* _Work required_
Line by line, retype the material exactly and leave each picture out.

*** Opening Data for the task ***

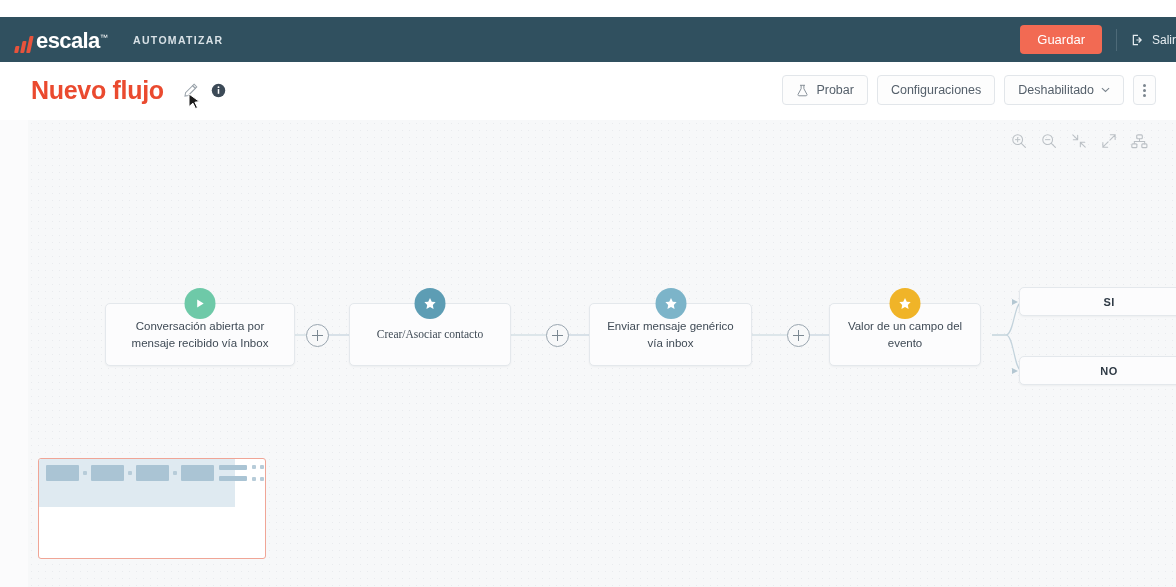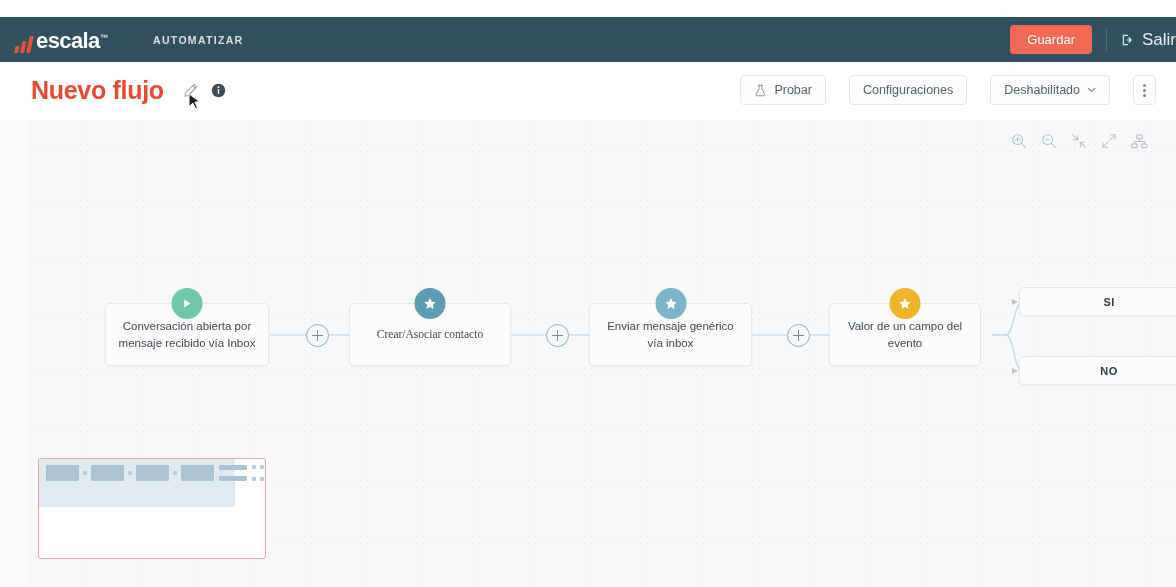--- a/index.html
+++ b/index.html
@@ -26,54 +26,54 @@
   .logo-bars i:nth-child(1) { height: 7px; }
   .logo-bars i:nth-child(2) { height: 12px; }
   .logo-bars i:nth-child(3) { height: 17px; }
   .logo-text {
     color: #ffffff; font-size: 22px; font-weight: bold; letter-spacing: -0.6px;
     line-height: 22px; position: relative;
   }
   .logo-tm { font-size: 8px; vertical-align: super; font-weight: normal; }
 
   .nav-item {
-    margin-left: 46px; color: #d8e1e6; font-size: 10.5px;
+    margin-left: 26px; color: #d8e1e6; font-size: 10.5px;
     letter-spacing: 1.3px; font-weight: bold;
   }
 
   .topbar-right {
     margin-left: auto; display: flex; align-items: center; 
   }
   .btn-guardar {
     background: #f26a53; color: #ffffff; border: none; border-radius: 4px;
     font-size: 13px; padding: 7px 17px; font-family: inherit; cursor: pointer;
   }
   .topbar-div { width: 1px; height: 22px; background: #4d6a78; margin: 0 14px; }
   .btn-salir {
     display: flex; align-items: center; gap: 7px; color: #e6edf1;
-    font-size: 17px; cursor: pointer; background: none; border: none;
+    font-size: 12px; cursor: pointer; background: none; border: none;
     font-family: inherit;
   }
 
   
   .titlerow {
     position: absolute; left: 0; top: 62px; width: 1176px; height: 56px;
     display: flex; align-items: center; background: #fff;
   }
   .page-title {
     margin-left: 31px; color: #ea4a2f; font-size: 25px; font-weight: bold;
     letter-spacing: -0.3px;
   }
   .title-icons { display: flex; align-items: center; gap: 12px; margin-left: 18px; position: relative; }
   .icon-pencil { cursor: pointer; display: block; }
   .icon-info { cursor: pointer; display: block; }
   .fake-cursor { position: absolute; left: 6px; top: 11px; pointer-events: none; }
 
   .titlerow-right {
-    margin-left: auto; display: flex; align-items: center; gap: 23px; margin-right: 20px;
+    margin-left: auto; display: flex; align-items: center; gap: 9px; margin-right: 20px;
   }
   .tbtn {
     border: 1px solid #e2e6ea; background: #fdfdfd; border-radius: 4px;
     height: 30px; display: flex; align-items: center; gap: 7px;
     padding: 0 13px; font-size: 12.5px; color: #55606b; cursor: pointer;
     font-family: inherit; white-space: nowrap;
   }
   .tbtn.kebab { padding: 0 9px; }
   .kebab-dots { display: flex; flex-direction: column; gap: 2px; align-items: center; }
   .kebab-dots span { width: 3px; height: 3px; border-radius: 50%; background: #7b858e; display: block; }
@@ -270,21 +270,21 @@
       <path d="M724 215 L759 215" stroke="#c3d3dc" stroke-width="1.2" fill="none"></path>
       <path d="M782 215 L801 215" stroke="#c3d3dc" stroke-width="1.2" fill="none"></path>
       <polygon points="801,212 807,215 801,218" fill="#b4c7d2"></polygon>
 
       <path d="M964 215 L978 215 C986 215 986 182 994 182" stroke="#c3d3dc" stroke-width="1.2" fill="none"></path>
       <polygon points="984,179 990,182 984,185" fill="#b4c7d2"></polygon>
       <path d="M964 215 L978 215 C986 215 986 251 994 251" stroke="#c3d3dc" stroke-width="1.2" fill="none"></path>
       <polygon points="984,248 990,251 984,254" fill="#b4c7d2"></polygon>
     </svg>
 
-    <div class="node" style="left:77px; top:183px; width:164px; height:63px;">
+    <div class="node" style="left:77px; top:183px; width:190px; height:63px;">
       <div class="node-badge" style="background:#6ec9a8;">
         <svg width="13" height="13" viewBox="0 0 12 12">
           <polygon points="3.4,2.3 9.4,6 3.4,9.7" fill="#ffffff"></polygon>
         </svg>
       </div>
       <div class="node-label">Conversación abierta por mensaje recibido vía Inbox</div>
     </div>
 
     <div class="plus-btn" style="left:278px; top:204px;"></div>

*** Closing Data for the task ***

* _Exercise response_
--- a/index.html
+++ b/index.html
@@ -26,54 +26,54 @@
   .logo-bars i:nth-child(1) { height: 7px; }
   .logo-bars i:nth-child(2) { height: 12px; }
   .logo-bars i:nth-child(3) { height: 17px; }
   .logo-text {
     color: #ffffff; font-size: 22px; font-weight: bold; letter-spacing: -0.6px;
     line-height: 22px; position: relative;
   }
   .logo-tm { font-size: 8px; vertical-align: super; font-weight: normal; }
 
   .nav-item {
-    margin-left: 46px; color: #d8e1e6; font-size: 10.5px;
+    margin-left: 26px; color: #d8e1e6; font-size: 10.5px;
     letter-spacing: 1.3px; font-weight: bold;
   }
 
   .topbar-right {
     margin-left: auto; display: flex; align-items: center; 
   }
   .btn-guardar {
     background: #f26a53; color: #ffffff; border: none; border-radius: 4px;
     font-size: 13px; padding: 7px 17px; font-family: inherit; cursor: pointer;
   }
   .topbar-div { width: 1px; height: 22px; background: #4d6a78; margin: 0 14px; }
   .btn-salir {
     display: flex; align-items: center; gap: 7px; color: #e6edf1;
-    font-size: 17px; cursor: pointer; background: none; border: none;
+    font-size: 12px; cursor: pointer; background: none; border: none;
     font-family: inherit;
   }
 
   
   .titlerow {
     position: absolute; left: 0; top: 62px; width: 1176px; height: 56px;
     display: flex; align-items: center; background: #fff;
   }
   .page-title {
     margin-left: 31px; color: #ea4a2f; font-size: 25px; font-weight: bold;
     letter-spacing: -0.3px;
   }
   .title-icons { display: flex; align-items: center; gap: 12px; margin-left: 18px; position: relative; }
   .icon-pencil { cursor: pointer; display: block; }
   .icon-info { cursor: pointer; display: block; }
   .fake-cursor { position: absolute; left: 6px; top: 11px; pointer-events: none; }
 
   .titlerow-right {
-    margin-left: auto; display: flex; align-items: center; gap: 23px; margin-right: 20px;
+    margin-left: auto; display: flex; align-items: center; gap: 9px; margin-right: 20px;
   }
   .tbtn {
     border: 1px solid #e2e6ea; background: #fdfdfd; border-radius: 4px;
     height: 30px; display: flex; align-items: center; gap: 7px;
     padding: 0 13px; font-size: 12.5px; color: #55606b; cursor: pointer;
     font-family: inherit; white-space: nowrap;
   }
   .tbtn.kebab { padding: 0 9px; }
   .kebab-dots { display: flex; flex-direction: column; gap: 2px; align-items: center; }
   .kebab-dots span { width: 3px; height: 3px; border-radius: 50%; background: #7b858e; display: block; }
@@ -270,21 +270,21 @@
       <path d="M724 215 L759 215" stroke="#c3d3dc" stroke-width="1.2" fill="none"></path>
       <path d="M782 215 L801 215" stroke="#c3d3dc" stroke-width="1.2" fill="none"></path>
       <polygon points="801,212 807,215 801,218" fill="#b4c7d2"></polygon>
 
       <path d="M964 215 L978 215 C986 215 986 182 994 182" stroke="#c3d3dc" stroke-width="1.2" fill="none"></path>
       <polygon points="984,179 990,182 984,185" fill="#b4c7d2"></polygon>
       <path d="M964 215 L978 215 C986 215 986 251 994 251" stroke="#c3d3dc" stroke-width="1.2" fill="none"></path>
       <polygon points="984,248 990,251 984,254" fill="#b4c7d2"></polygon>
     </svg>
 
-    <div class="node" style="left:77px; top:183px; width:164px; height:63px;">
+    <div class="node" style="left:77px; top:183px; width:190px; height:63px;">
       <div class="node-badge" style="background:#6ec9a8;">
         <svg width="13" height="13" viewBox="0 0 12 12">
           <polygon points="3.4,2.3 9.4,6 3.4,9.7" fill="#ffffff"></polygon>
         </svg>
       </div>
       <div class="node-label">Conversación abierta por mensaje recibido vía Inbox</div>
     </div>
 
     <div class="plus-btn" style="left:278px; top:204px;"></div>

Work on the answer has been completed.